The teams getting actual leverage from AI in their product process are the ones who already had decent documentation hygiene. AI makes good processes faster. It does not make bad processes good.

A Practical Starting Point

If this resonates, and you want to actually move on it rather than just nod along, here is the smallest intervention that has a disproportionate impact:

For the next three major features your team ships, require one additional field in the ticket: “What would make us revisit this decision?”

That is it. One field. But filling it out forces the writer to be explicit about the assumptions baked into the decision. It surfaces the conditions under which the decision might be wrong. It gives future-you a trigger for re-evaluation that is not just “it felt off.”

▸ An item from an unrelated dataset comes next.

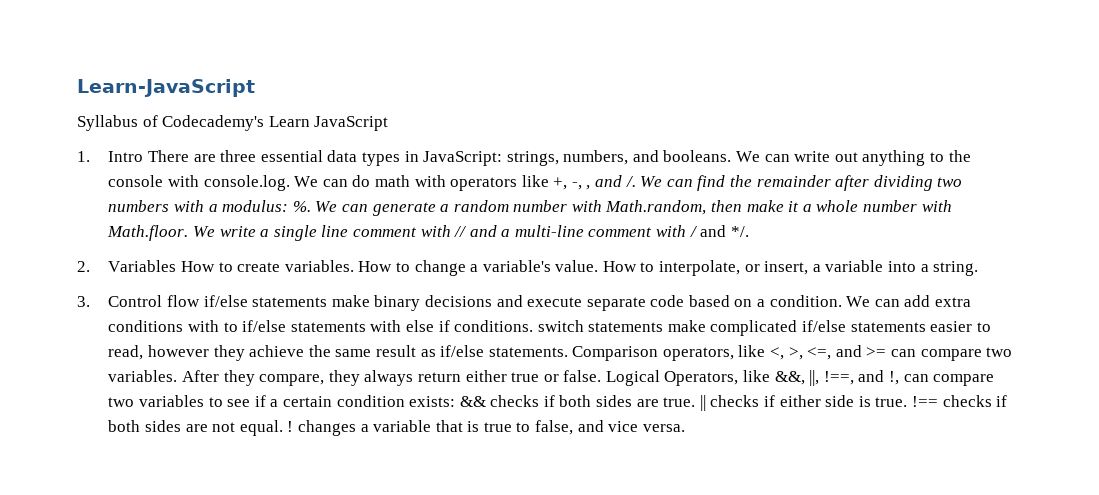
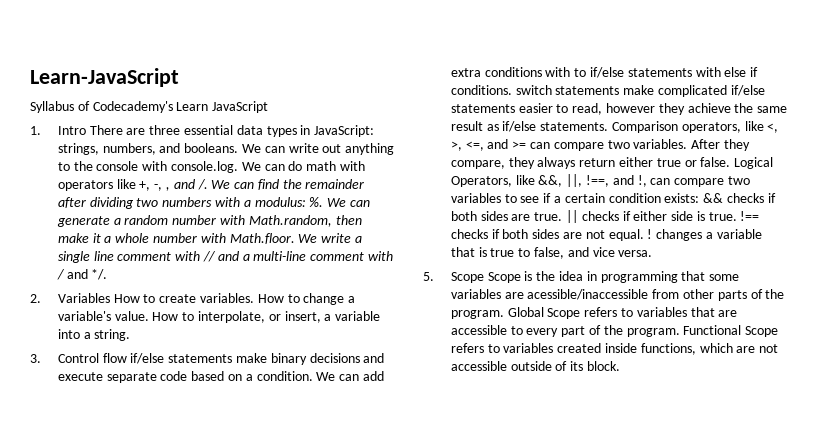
(685, 428) none -> [423,271,740,283] [450,289,785,301] [450,307,738,319] [450,325,779,337] [450,343,779,355] [450,361,621,371] // 5. Scope Scope is the idea in programming that some variables are acessible/inaccessible from other parts of the program. Global Scope refers to variables that are accessible to every part of the program. Functional Scope refers to variables created inside functions, which are not accessible outside of its block.

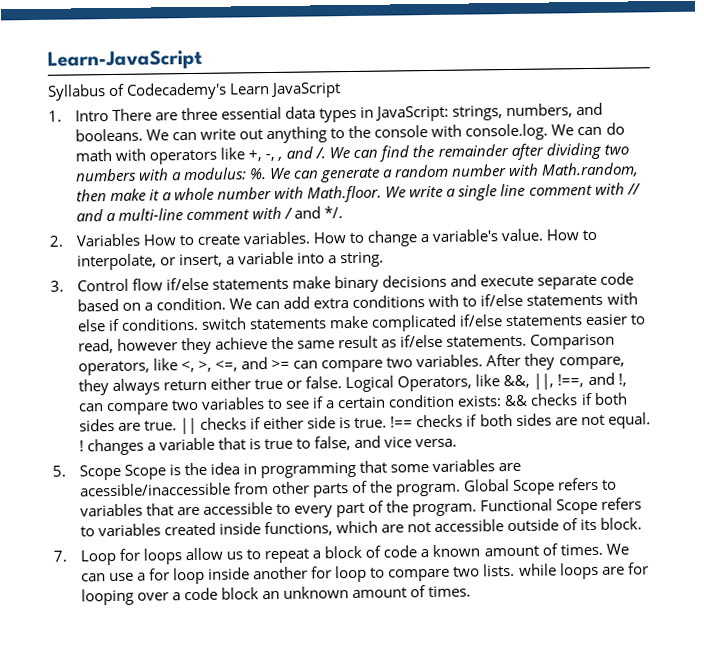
(621, 366) none -> [53,543,629,566] [80,562,649,585] [80,585,472,606] // 7. Loop for loops allow us to repeat a block of code a known amount of times. We can use a for loop inside another for loop to compare two lists. while loops are for looping over a code block an unknown amount of times.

Over time, this single habit starts pulling the rest of the documentation culture forward. If you know you need to articulate what would change this decision, you start thinking more carefully about the reasoning behind it. You write it down. Others read it. The gap gets a little smaller.

The Long Game

Product quality is not just about the quality of your decisions. It is about how much of your decision-making intelligence survives the journey from the conversation to the code.

The teams building software that feels considered — where the edges are handled, where the experience is coherent, where it is obvious someone thought hard about this — are not necessarily making better decisions in the room. They are doing a better job of preserving those decisions all the way through to the thing that ships.

That is a learnable skill. It is not glamorous. It does not have a good demo. But it is one of the highest-leverage investments an engineering org can make, and almost no one is talking about it.

Start writing the why down. The rest follows.